(What you should do):
Return each entry below word for word, leaving out any image.

--- Dataset content Enclosed Below ---

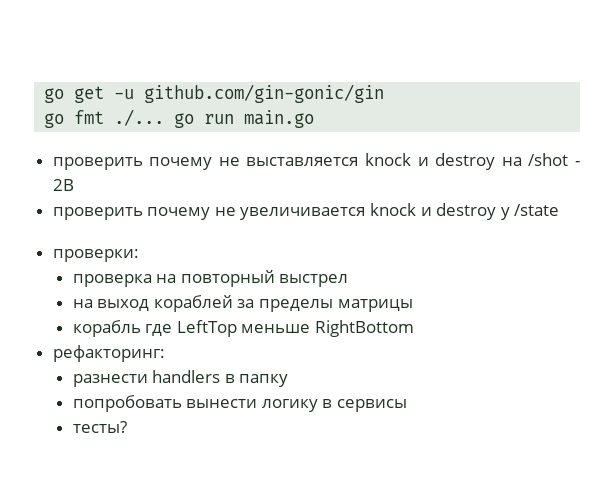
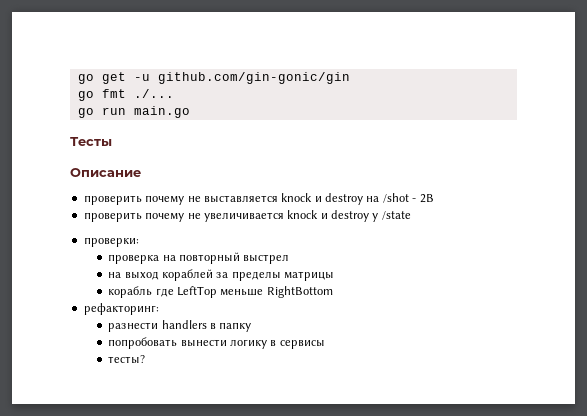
- go fmt ./... go run main.go
+ go fmt ./...
+ go run main.go
+ Тесты
+ Описание

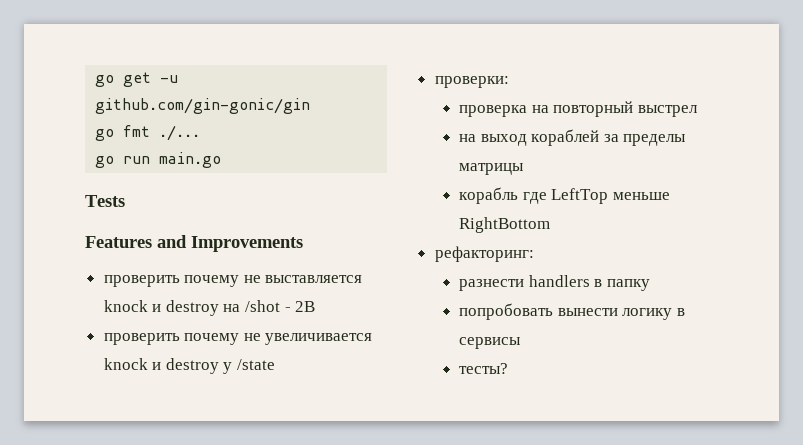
- Тесты
- Описание
+ Tests
+ Features and Improvements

--- End of Enclosed Dataset content ---

(Exercise response):
- go fmt ./... go run main.go
+ go fmt ./...
+ go run main.go
+ Тесты
+ Описание

- Тесты
- Описание
+ Tests
+ Features and Improvements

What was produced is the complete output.